To make it in the world of film production everyone must start at the bottom before they get to the top. In order to open the doors, you need to be a runner. We asked our Production Manager, Lindsay Cowan about her experience as a runner and what she looks for when hiring new runners.

My first day as a runner back in 2000 was a terrifying one! I had started on a TV drama (my first) and I had barely slept! I awoke fully at 5am not due to start until 8am and I made my way to the production office for 7am. Ensuring I had recce'd the distance from the car park to the production office with ample time to spare. 



I'd checked out where the nearest coffee shop was (yellow pages anyone!) and proceeded to ask the barista for 5 lattes extra hot, which included a spare one should I get blindsided. I stood eager eyed outside the door and upon arrival of the coordinator and presented her with the 5 coffee's and various sugars and sweeteners and continued to do so for anyone that walked into the office. I was devastated to find the production accountant only drank tea (epic fail!) So desperate was I to create a good impression I decided to get ahead of the game that the tea debacle meant I paid her extra attention throughout production.


By the end of the first day I had memorised how people drank their drinks and arrived early the next day having procured myself a key so that their drinks were presented to them on arrival with a verbal list of what it contained; I was always met with a grateful smile. I feel sure I can credit my employment on the next 3 dramas with this success story so when asked what makes a good runner I relay this story each and every time.



To be a good runner, it is not just about doing what is asked of you but providing what your crew needs without having to be asked, that's the secret!


Sure, you make brews and remember what people drink, you do what's asked the moment it's asked of you, you keep an immaculately clean set, but really a good runner doesn't have a job list, they have an attitude that you cannot teach!
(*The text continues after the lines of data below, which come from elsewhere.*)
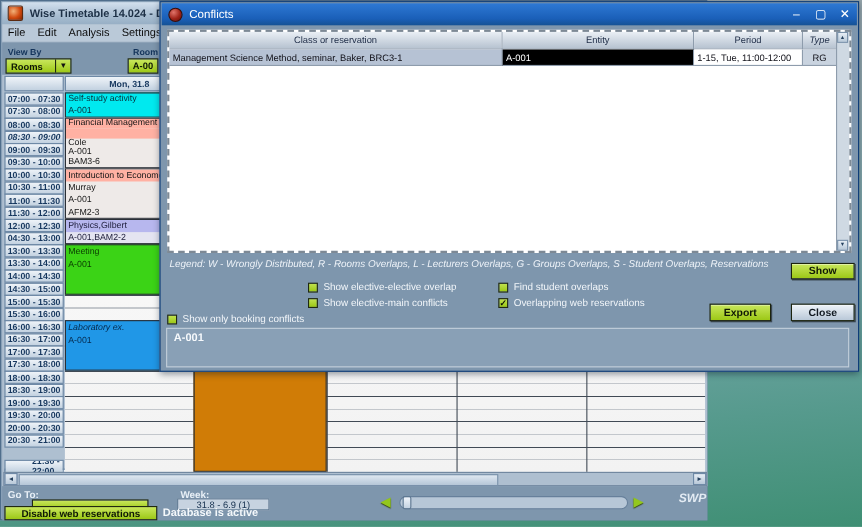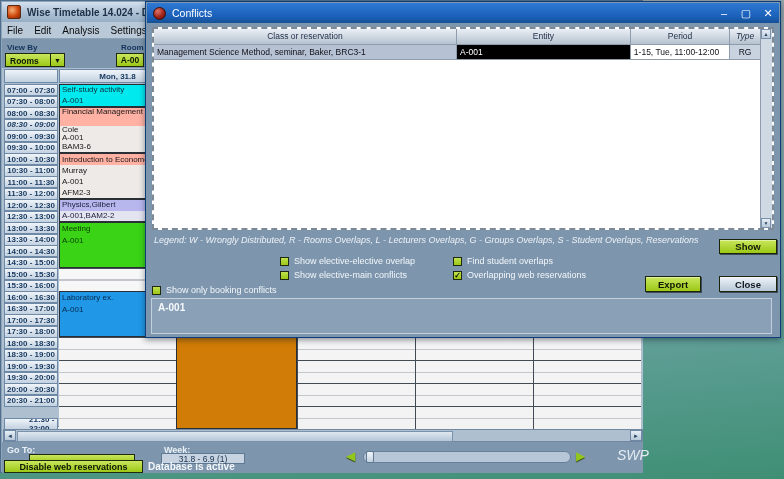--- a/index.html
+++ b/index.html
@@ -147,7 +147,7 @@
         <div class="abs cell-btn" style="left: 3px; top: 175px; width: 54px; height: 12px;">11:00 - 11:30</div>
         <div class="abs cell-btn" style="left: 3px; top: 186.5px; width: 54px; height: 12px;">11:30 - 12:00</div>
         <div class="abs cell-btn" style="left: 3px; top: 198px; width: 54px; height: 12px;">12:00 - 12:30</div>
-        <div class="abs cell-btn" style="left: 3px; top: 209.5px; width: 54px; height: 12px;">12:30 - 13:00</div>
+        <div class="abs cell-btn" style="left: 3px; top: 209.5px; width: 54px; height: 12px;">04:30 - 13:00</div>
         <div class="abs cell-btn" style="left: 3px; top: 221px; width: 54px; height: 12px;">13:00 - 13:30</div>
         <div class="abs cell-btn" style="left: 3px; top: 232.5px; width: 54px; height: 12px;">13:30 - 14:00</div>
         <div class="abs cell-btn" style="left: 3px; top: 244px; width: 54px; height: 12px;">14:00 - 14:30</div>

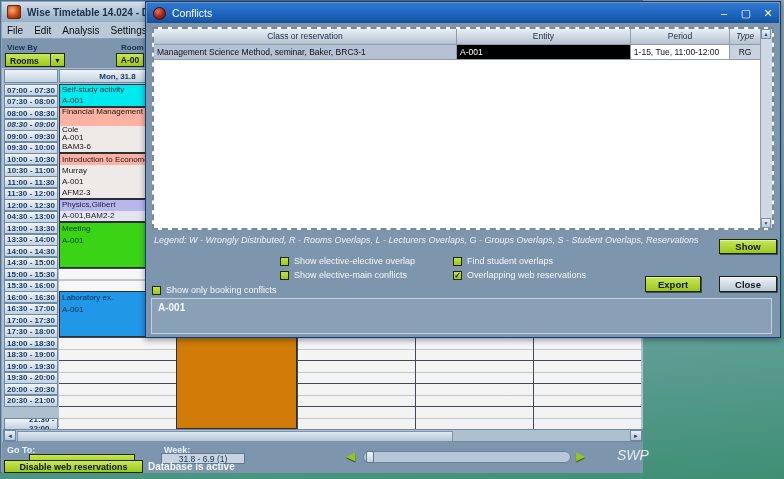--- a/index.html
+++ b/index.html
@@ -200,7 +200,7 @@
           <div class="ln" style="height: 11.5px; line-height: 11.5px;">A-001</div>
         </div>
         <div class="abs block" style="left: 58px; top: 290px; width: 117px; height: 46px; background: rgb(32, 151, 231); color: rgb(5, 41, 76);">
-          <div class="ln" style="height: 11.5px; line-height: 11.5px;">Laboratory ex.</div>
+          <div class="ln" style="height: 11.5px; line-height: 11.5px; font-style: italic;">Laboratory ex.</div>
           <div class="ln" style="height: 11.5px; line-height: 11.5px;">A-001</div>
         </div>
         <div class="abs block" style="left: 175px; top: 324.5px; width: 121px; height: 103.5px; background: rgb(208, 124, 6); color: rgb(58, 34, 0);"></div>

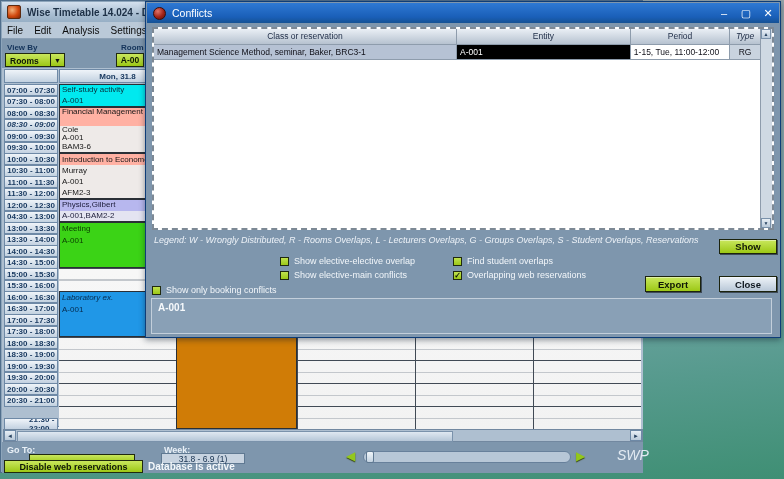--- a/index.html
+++ b/index.html
@@ -63,7 +63,7 @@
           border-radius:6px;box-sizing:border-box;}
   .slider-thumb{left:365px;top:450px;width:8px;height:12px;background:linear-gradient(180deg,#f0f5fa,#c3d2e1);
           border:1px solid #5f7992;border-radius:2px;box-sizing:border-box;}
-  .swp{font-size:14px;font-weight:normal;font-style:italic;color:#e3ebf3;}
+  .swp{font-size:11px;font-weight:bold;font-style:italic;color:#e3ebf3;}
   .disable-btn{left:3px;top:459px;width:139px;height:13px;text-align:center;line-height:12px;font-size:9px;}
   .status-text{left:147px;top:460px;font-size:10px;font-weight:bold;color:#f4f8fb;}
 

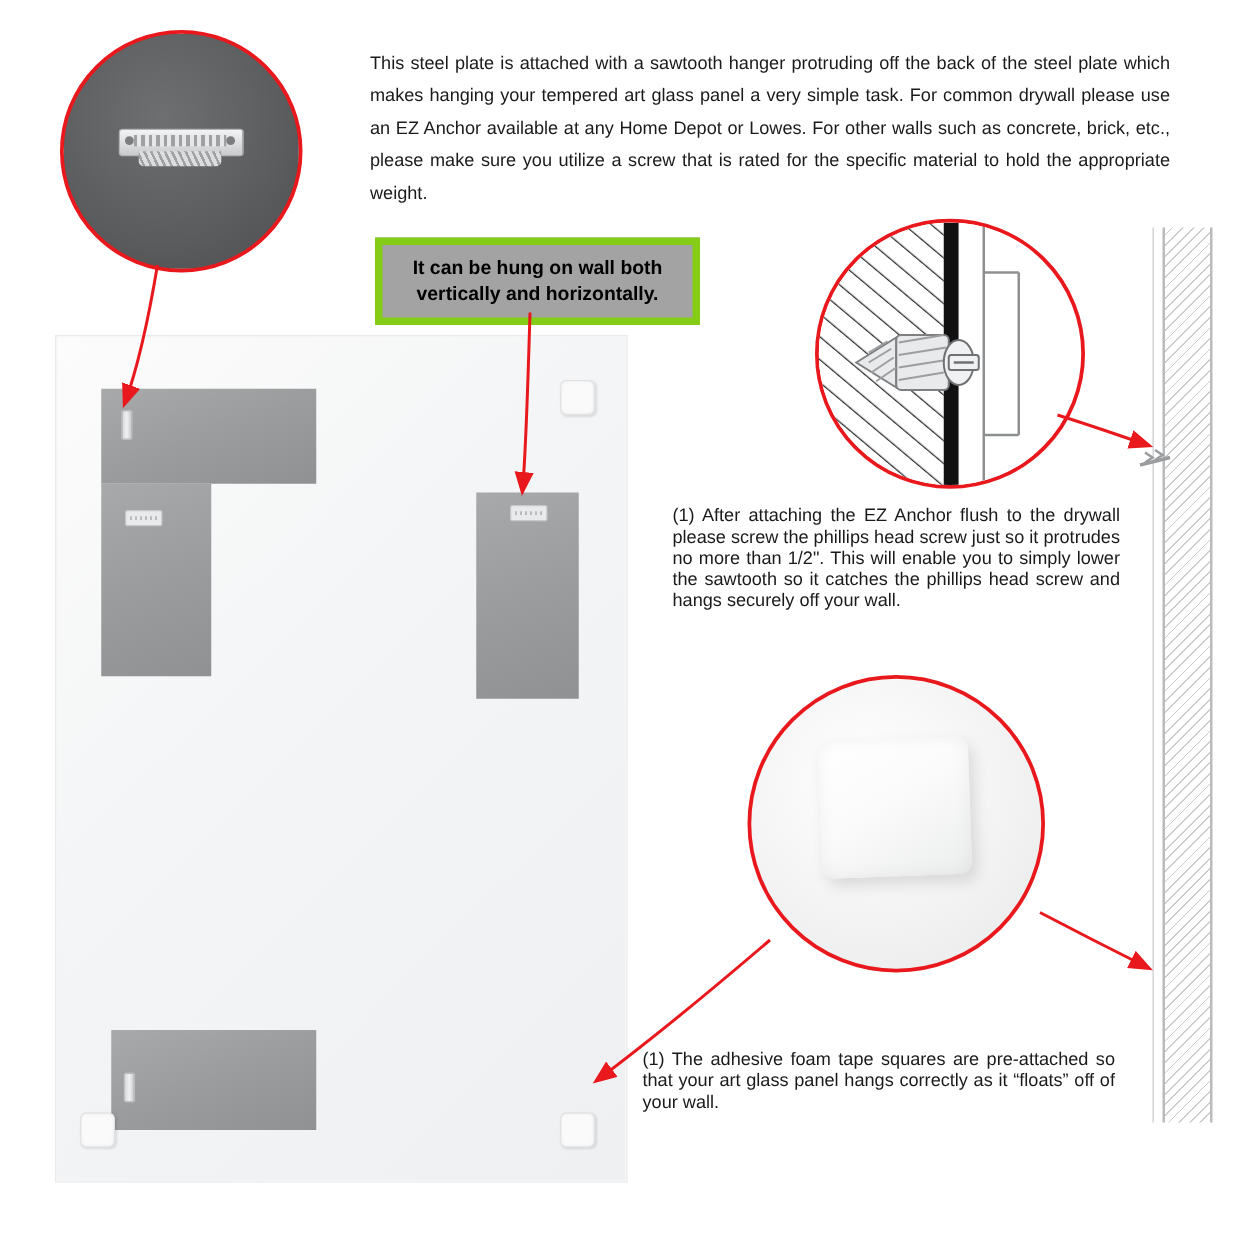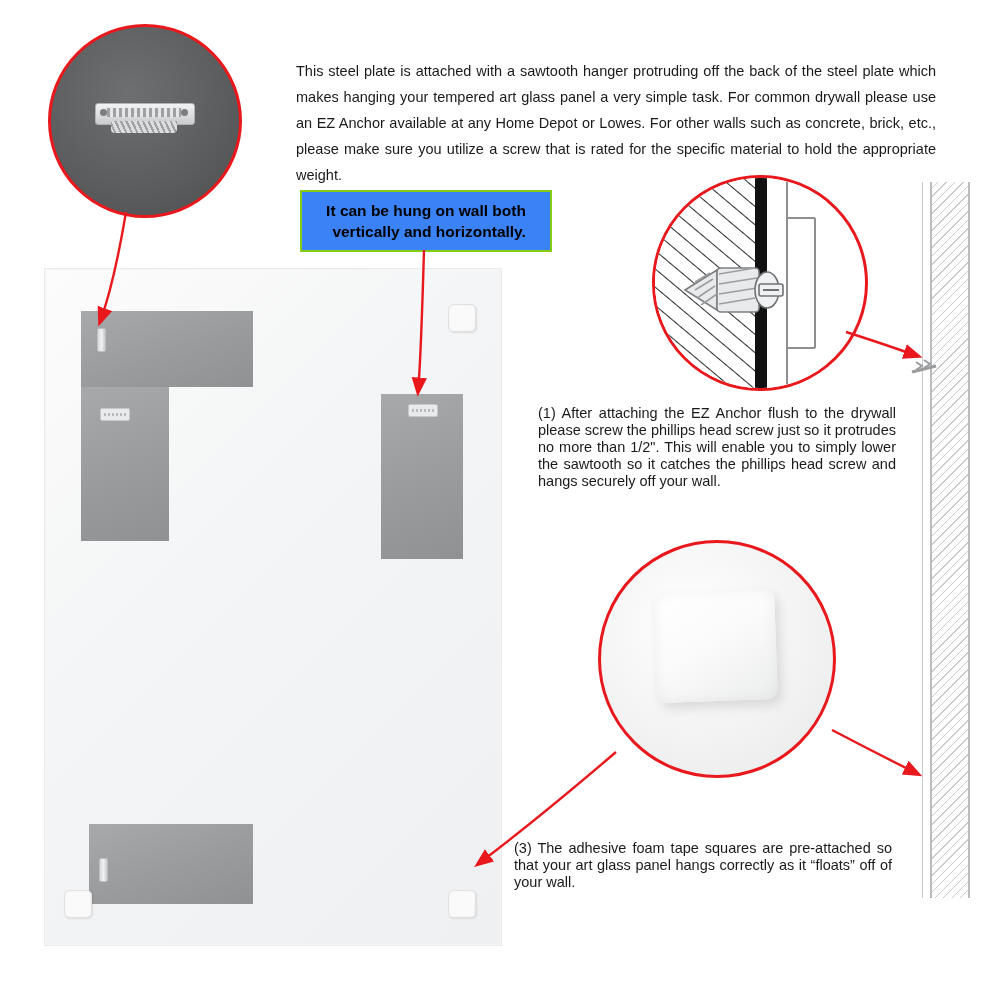--- a/index.html
+++ b/index.html
@@ -29,7 +29,6 @@
     color: #1a1a1a;
     text-align: justify;
     text-justify: inter-word;
-    margin-top: 20px;
   }
 
   

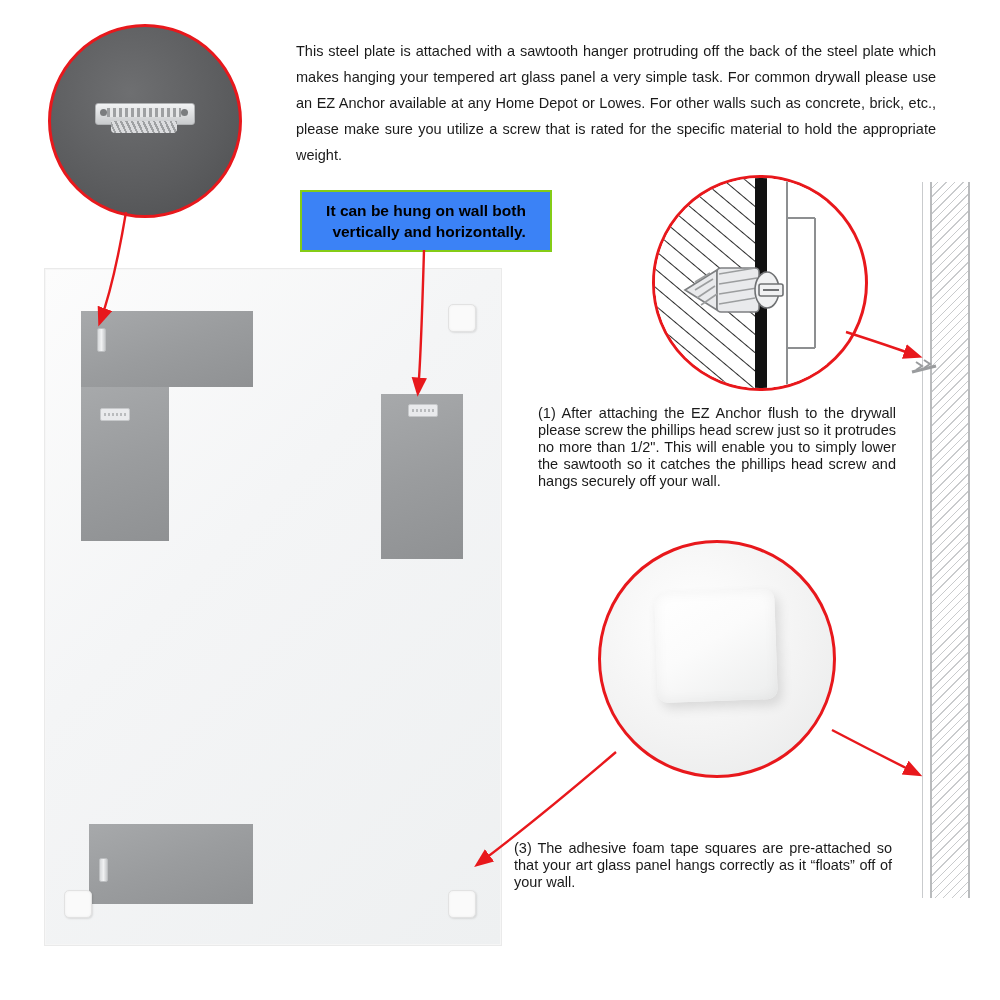--- a/index.html
+++ b/index.html
@@ -38,12 +38,12 @@
     top: 190px;
     width: 248px;
     height: 58px;
-    border: 2px solid #84cc16;
-    background: #3b82f6;
+    border: 6px solid #84cc16;
+    background: #a3a3a3;
     display: flex;
     align-items: center;
     justify-content: center;
-    text-align: right;
+    text-align: center;
   }
   .callout-box .cb-text {
     font-size: 15.5px;

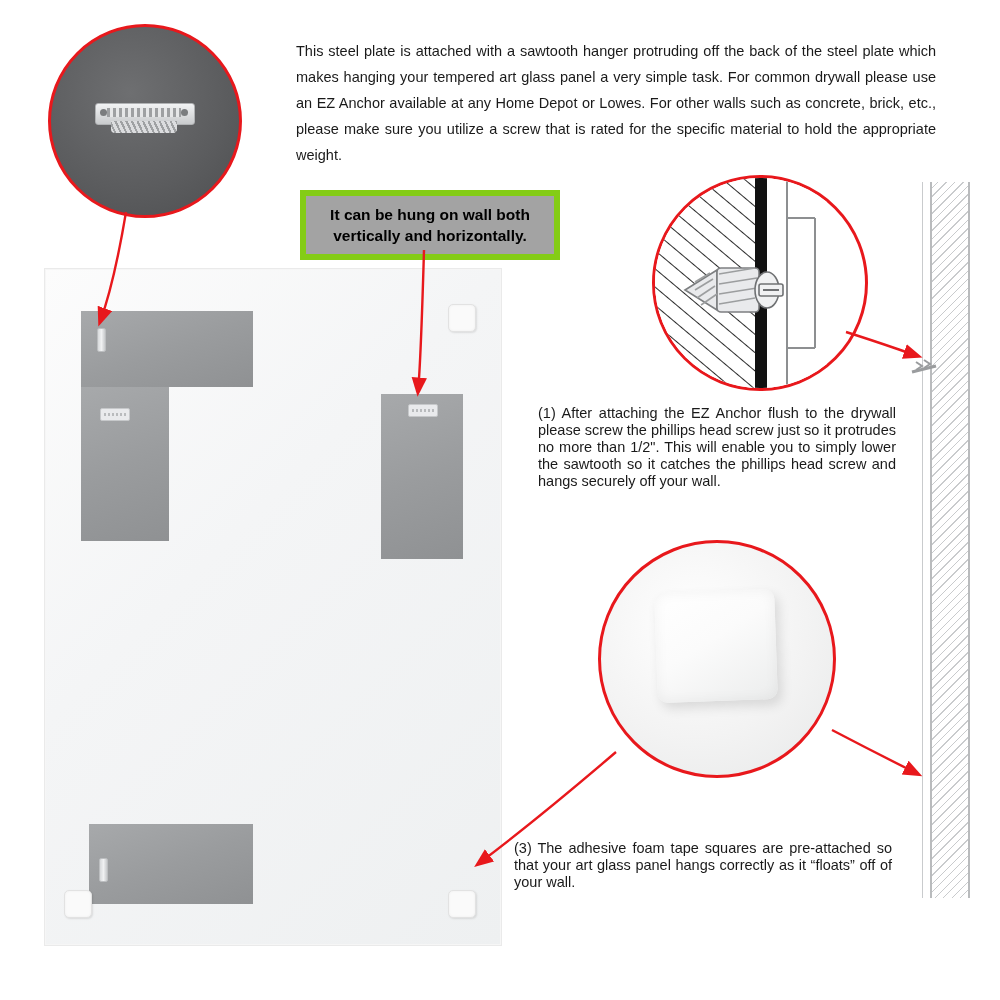--- a/index.html
+++ b/index.html
@@ -336,7 +336,7 @@
   </svg>
 
   <div class="step-text step1">(1)  After  attaching  the  EZ  Anchor  flush  to  the drywall please screw the  phillips head screw just so it protrudes no more than 1/2". This will enable you to simply lower the sawtooth so it catches the phillips  head  screw  and  hangs  securely  off  your wall.</div>
-  <div class="step-text step2">(3)  The  adhesive  foam  tape  squares  are pre-attached so that your art glass panel hangs correctly as it “floats” off of your wall.</div>
+  <div class="step-text step2">(1)  The  adhesive  foam  tape  squares  are pre-attached so that your art glass panel hangs correctly as it “floats” off of your wall.</div>
 
 
 </div>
It's a willingness to shine above the rest and stand out. To see a gap for what people need and provide that gap. 


I made it my mission on set that if someone asked me to do something once, they never had to ask me to do it again. If they wanted the heaters turning on in the morning then I ensured that by the time the crew arrived the studio was nice and toasty with a hot drink waiting for them. I would do the second brew run before people had finished their first to ensure that I had gotten everyone. 



I created for myself a bum bag, containing sharpies, tape, lists of radios and who I had allocated them to and anything else I deemed useful. I read the call sheet and the schedule and familiarised myself with what we were shooting so that if anyone asked me what shot we were on my response would be immediate. I looked up local coffee shops and supermarkets for my errands and checked stock the night before ready for the next day so that nothing would be last minute. I became the go to person for help and before anyone could ask, it was there waiting for them!


A runner today does not have to cart around with them a map of every major city up North or indeed a yellow pages to find things. ALAS! Google will have the answer and a step by step verbal instruction of how to get there so you can imagine as a PM why my heart sinks when upon asking my runner for a coffee run that they proceed to ask me where the nearest coffee shop is. A big no no!



Fail to prepare, prepare to fail! All you need to remember is that you are here to make you crew's life easier and not the other way around. Remember this golden rule and you can use that sharpie I mentioned to tattoo that onto the palm of your hand at the start of each day ;) If you don't need managing you are the easiest choice for the next shoot!


Think ahead, have initiative, strive to fill the gaps. Do I have any other tips? Of course! Don't forget to continue to make drinks even if you are asked to do something else. After all, why would I give you anything better to do if you can't keep up with multi tasking! We've all been there and done it and all your crew know what a good runner is so strive to be that person for each and every one of them, after all you never know where or should I say who your next job is coming from. The 'shit' jobs you are given can make or break you and I will never ask you to do something I haven't done myself! It is, after all, a right of passage!


So make the brews, clean like mad, don't become complacent, learn as much as you can without getting in the way and make every departments life easier and I guarantee you won't be a runner for long and after all....isn't that the ultimate goal!